Before, there was no room for boredom. Only space for: “I am soul-deep tired. I want to stop.” But now that there is nothing to do, my mind seeks out dreams covered in dust, like old diaries.
‘If I can’t create a new feeling,’ my mind reasons, ‘why not visit an old one?’
“Sundays are boring.” my sister complains like she does every other Sunday of the year.
It could be true though. We, as a collective, as a family, rarely leave the house on Sundays. But as someone who has been known to enjoy laziness and quiet moments of introversion, Sundays such as those suit me just fine. Even if they are tinged with loneliness, it is a loneliness specific to Sundays, something I have known all my life. So, in its own twisted way, it is a comforting ache.

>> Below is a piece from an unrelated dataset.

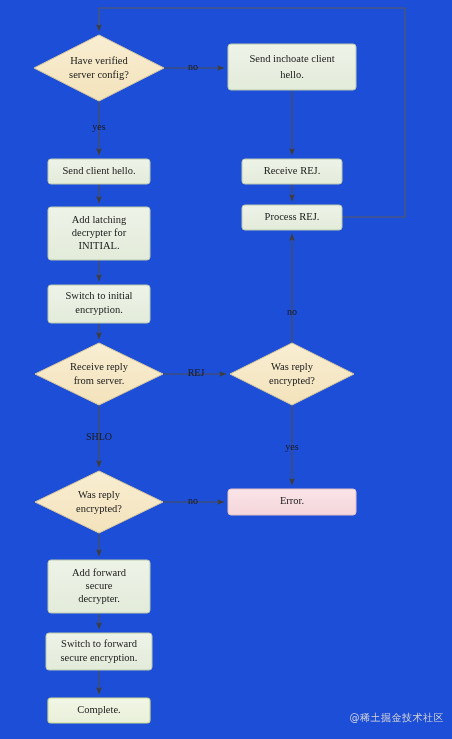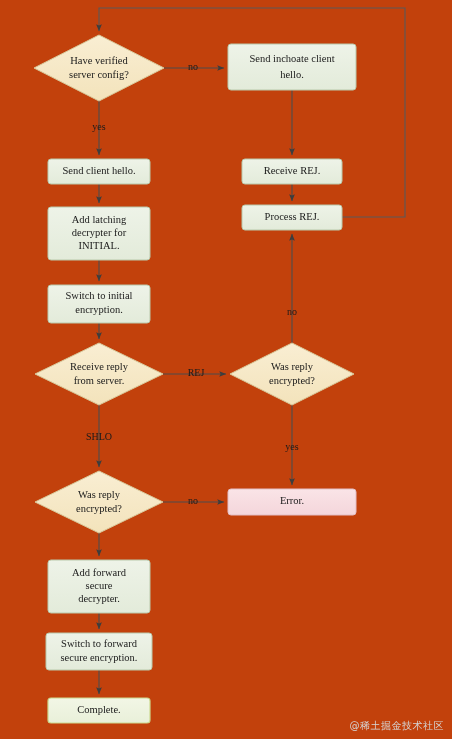"Have verified" #canvas { background: #c2410c -> #1d4ed8 }
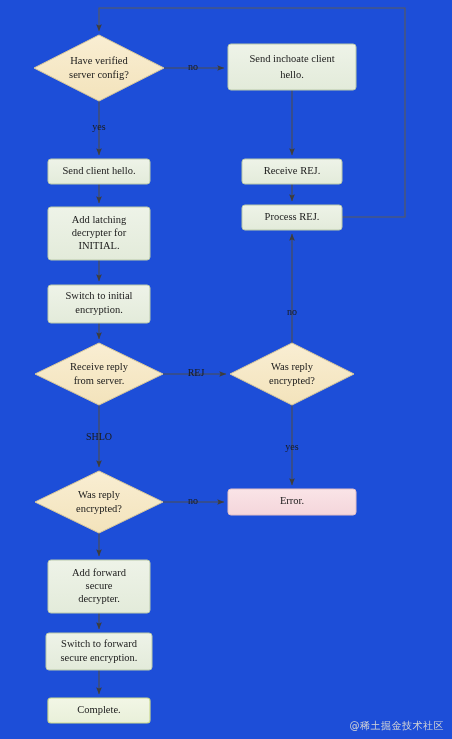"@稀土掘金技术社区" .watermark { bottom: 6px -> 14px }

This warm kind of loneliness, I feel it especially now that I have yet to be taken by another engrossing project that does not let me sleep the dark circles away. I have time now, I guess. With the stress gone, I see more clearly what life is. I am not charging ahead, heart bursting, breathless and with eyes on the prize and nothing else. Now, the prize, the purpose is gone and I instead take walks that ease me back into slow movements and quieter states of mind.
When your eyes are not on the prize, when there is no prize, you suddenly find yourself in possession of a peripheral vision and of the empathy that comes with it too. Working for your dreams can be a horribly self-absorbed thing sometimes, I realise.
Eyes on the prize. And nothing else.
So now, I notice that the neighbour’s kids have grown. They have a dog, too. The thyme in the garden has flourished, the daisies are blooming a radiant orange and with a tinge I notice the joy is fading a little from my Mother’s eyes.
At noon, I reach the point of hazy, unsettling loneliness and think Sundays are boring. Before, there was no room for boredom. Only space for: “I am soul-deep tired. I want to stop.” But now that there is nothing to do, my mind seeks out dreams covered in dust, like old diaries.
‘If I can’t create a new feeling,’ my mind reasons, ‘why not visit an old one?’
‘You used to fly kites, remember?’ goes the memory ‘You’d gaze at the cheap thing, all fluttering plastic and frail sticks tied with some piece of string you found in the garage, feeling so proud. But then your gaze would be lost somewhere between the clouds, in the valley between the green mountains and you’d think: “I wonder if someone else is flying a kite somewhere in the world?”
‘Greece,’ you thought, unknowing, uncaring of time-zones or geography. ‘Yes, Greece, with its statues and fables — mythology, actually— someone must be flying a kite there. Or China: dragons and great walls, emperors and dynasties. They must have beautiful kites there: large, red and gold in the shape of a dragon or a swan spanning grand wings in the sky, a crimson dot in the open world.Â
It’s evening when, like the kites I used to fly, I am reeled back to Earth. Back to this feeling of Sunday boredom, this dull loneliness punctuated by music coming in from the neighbours, the drifting clouds, the obvious wanderlust, the soft orange skies of sunset and the smell of chicken in the stove.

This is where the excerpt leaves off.